# Caribbean Vacations Forums > British Virgin Islands >  >  Norman Island

## JoshA

We spent our first night in the BVI at the dock in Roadtown and the next day dawned clear and promising.



During the chart briefing, we found out that the weather would be sporty during the week to come.



We (there were two other couples as well as our base manager from Annapolis) boarded our spacious catamaran and motored out of the Sunsail base,



passing the huge Costa Fortuna (not Concordia) on the way. 



I was glad the Baths weren't on that day's itinerary. As predicted, winds gusted well into the 30 knot range with choppy seas. The boat, however, sailed well on the reach to Norman Island under mainsail alone. 

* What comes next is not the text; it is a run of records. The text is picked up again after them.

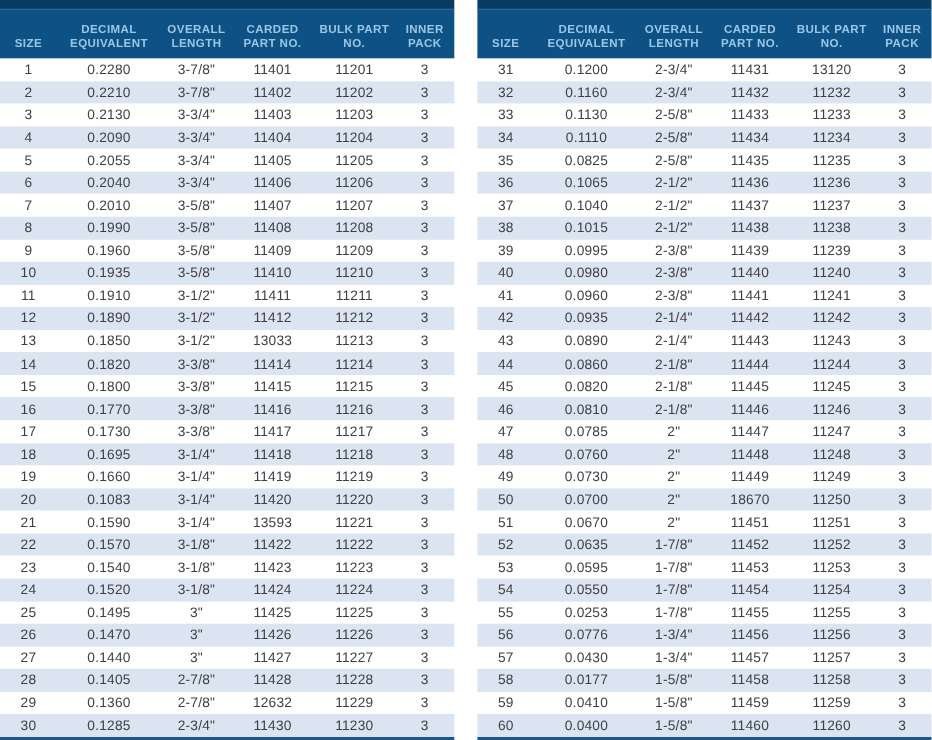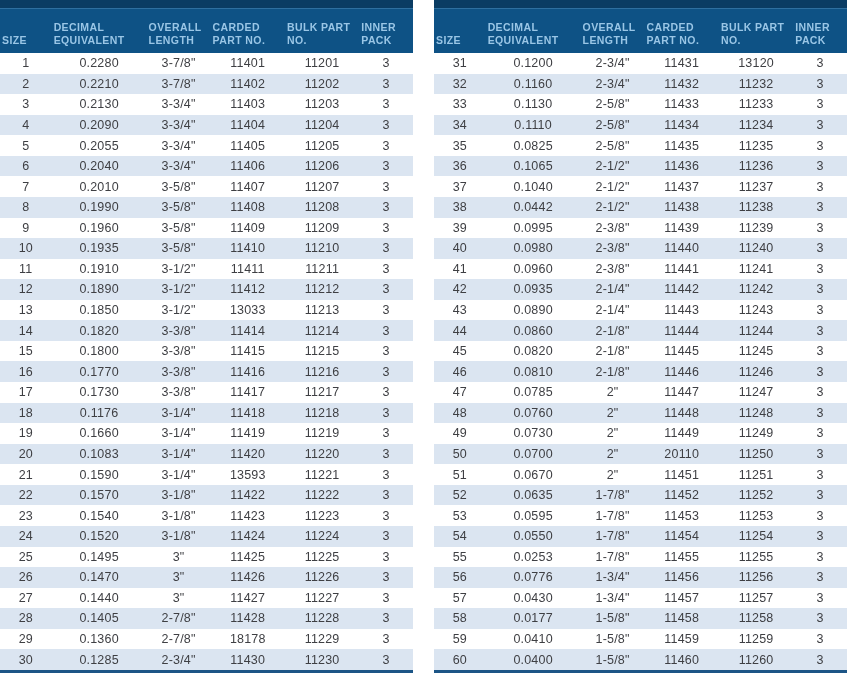--- a/index.html
+++ b/index.html
@@ -28,21 +28,21 @@
     display:flex;
     align-items:flex-end;
     height:39px;
     padding-bottom:5px;
     font-size:10.5px;
     font-weight:bold;
     letter-spacing:0.4px;
     line-height:1.3;
   }
   .th{
-    text-align:left;
+    text-align:center;
     padding:0 2px;
     box-sizing:border-box;
   }
   .tbody{
     flex:1;
     display:flex;flex-direction:column;
     border-bottom:3px solid var(--table-rule,#1c5586);
   }
   .tr{
     flex:1;
@@ -213,21 +213,21 @@
         <div class="tr">
           <div class="td c0">17</div>
           <div class="td c1">0.1730</div>
           <div class="td c2">3-3/8"</div>
           <div class="td c3">11417</div>
           <div class="td c4">11217</div>
           <div class="td c5">3</div>
         </div>
         <div class="tr">
           <div class="td c0">18</div>
-          <div class="td c1">0.1176</div>
+          <div class="td c1">0.1695</div>
           <div class="td c2">3-1/4"</div>
           <div class="td c3">11418</div>
           <div class="td c4">11218</div>
           <div class="td c5">3</div>
         </div>
         <div class="tr">
           <div class="td c0">19</div>
           <div class="td c1">0.1660</div>
           <div class="td c2">3-1/4"</div>
           <div class="td c3">11419</div>
@@ -303,21 +303,21 @@
           <div class="td c1">0.1405</div>
           <div class="td c2">2-7/8"</div>
           <div class="td c3">11428</div>
           <div class="td c4">11228</div>
           <div class="td c5">3</div>
         </div>
         <div class="tr">
           <div class="td c0">29</div>
           <div class="td c1">0.1360</div>
           <div class="td c2">2-7/8"</div>
-          <div class="td c3">18178</div>
+          <div class="td c3">12632</div>
           <div class="td c4">11229</div>
           <div class="td c5">3</div>
         </div>
         <div class="tr">
           <div class="td c0">30</div>
           <div class="td c1">0.1285</div>
           <div class="td c2">2-3/4"</div>
           <div class="td c3">11430</div>
           <div class="td c4">11230</div>
           <div class="td c5">3</div>
@@ -387,21 +387,21 @@
         <div class="tr">
           <div class="td c0">37</div>
           <div class="td c1">0.1040</div>
           <div class="td c2">2-1/2"</div>
           <div class="td c3">11437</div>
           <div class="td c4">11237</div>
           <div class="td c5">3</div>
         </div>
         <div class="tr">
           <div class="td c0">38</div>
-          <div class="td c1">0.0442</div>
+          <div class="td c1">0.1015</div>
           <div class="td c2">2-1/2"</div>
           <div class="td c3">11438</div>
           <div class="td c4">11238</div>
           <div class="td c5">3</div>
         </div>
         <div class="tr">
           <div class="td c0">39</div>
           <div class="td c1">0.0995</div>
           <div class="td c2">2-3/8"</div>
           <div class="td c3">11439</div>
@@ -485,21 +485,21 @@
           <div class="td c1">0.0730</div>
           <div class="td c2">2"</div>
           <div class="td c3">11449</div>
           <div class="td c4">11249</div>
           <div class="td c5">3</div>
         </div>
         <div class="tr">
           <div class="td c0">50</div>
           <div class="td c1">0.0700</div>
           <div class="td c2">2"</div>
-          <div class="td c3">20110</div>
+          <div class="td c3">18670</div>
           <div class="td c4">11250</div>
           <div class="td c5">3</div>
         </div>
         <div class="tr">
           <div class="td c0">51</div>
           <div class="td c1">0.0670</div>
           <div class="td c2">2"</div>
           <div class="td c3">11451</div>
           <div class="td c4">11251</div>
           <div class="td c5">3</div>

We headed a bit past and out of the Drake channel to see what more open water felt like but the mutinous faces of the crew made us reconsider this and we turned around for the predictable upwind beating. We briefly considered snorkeling at the Indians just outside of the Bight at Norman but the 30 knot gusts and wavy conditions told us that wasn't going to be fun.





We grabbed a mooring (maybe the last one) near the Willy T and made Dark and Stormy drinks as the squall hit us



forcing the party indoors.



The Willy T was gearing up for the evening's activities.



This monohull provided an hour of entertainment when they couldn't find a mooring and tried to anchor in what I think were over 40 knot gusts that whistled down from the hills. They dragged and were having trouble when they fouled their dinghy on this neighboring catamaran causing it to go between the hulls. The retrieval process involved getting it out the other side.





It calmed down a bit and we dinghied over to the new Pirates restaurant. 



It was rebuilt after the previous brand new restaurant burned down two years ago just after we ate there (during the super bowl) on our previous trip. That one was brand new and beautiful. This one is a bit smaller, I think, but still very nice, especially compared to the bar/restaurant that had been there three years ago.

We hiked up over the hill to get a view of the other side of Norman from near a helipad.



A hermit crab briefly joined us for drinks and dinner



as the sun set over the anchorage.



My ribs were delicious.



We were part of a flotilla of five boats from our sailing organization and everyone joined us as the table kept expanding lengthwise. Clean plates for us. 



The "after party" at Willy T was going strong well into the night. Sailors know how to party.



Eventually, we dinghied back for a good rest after our first sailing day.

----------


## MIke R

Outstanding

----------


## Valerie

Can't wait to read more of your adventures! We last sailed the BVI in 2010 so things have changed a bit. Is that the 444 cat? We had one for our Renaissance island charter a couple years ago and loved it! So much space and the forward cockpit was fantastic-we loved having happy hour on our 'front porch' as we called it  :Wink-slap:

----------


## JoshA

Thanks, Mike. Yes, Valerie. It's the Sunsail 444 with the front porch. A great party platform.

----------


## amyb

Nice-great smiles.

----------


## GramChop

Wow...what an experience.  Your photos tell a wonderful story!  Thanks, Josh and Hellie!

----------


## Lake

Love seeing the BVI adventures. Great shots.

----------


## JoshA

Thanks, Amy, Missy, and Lake.

----------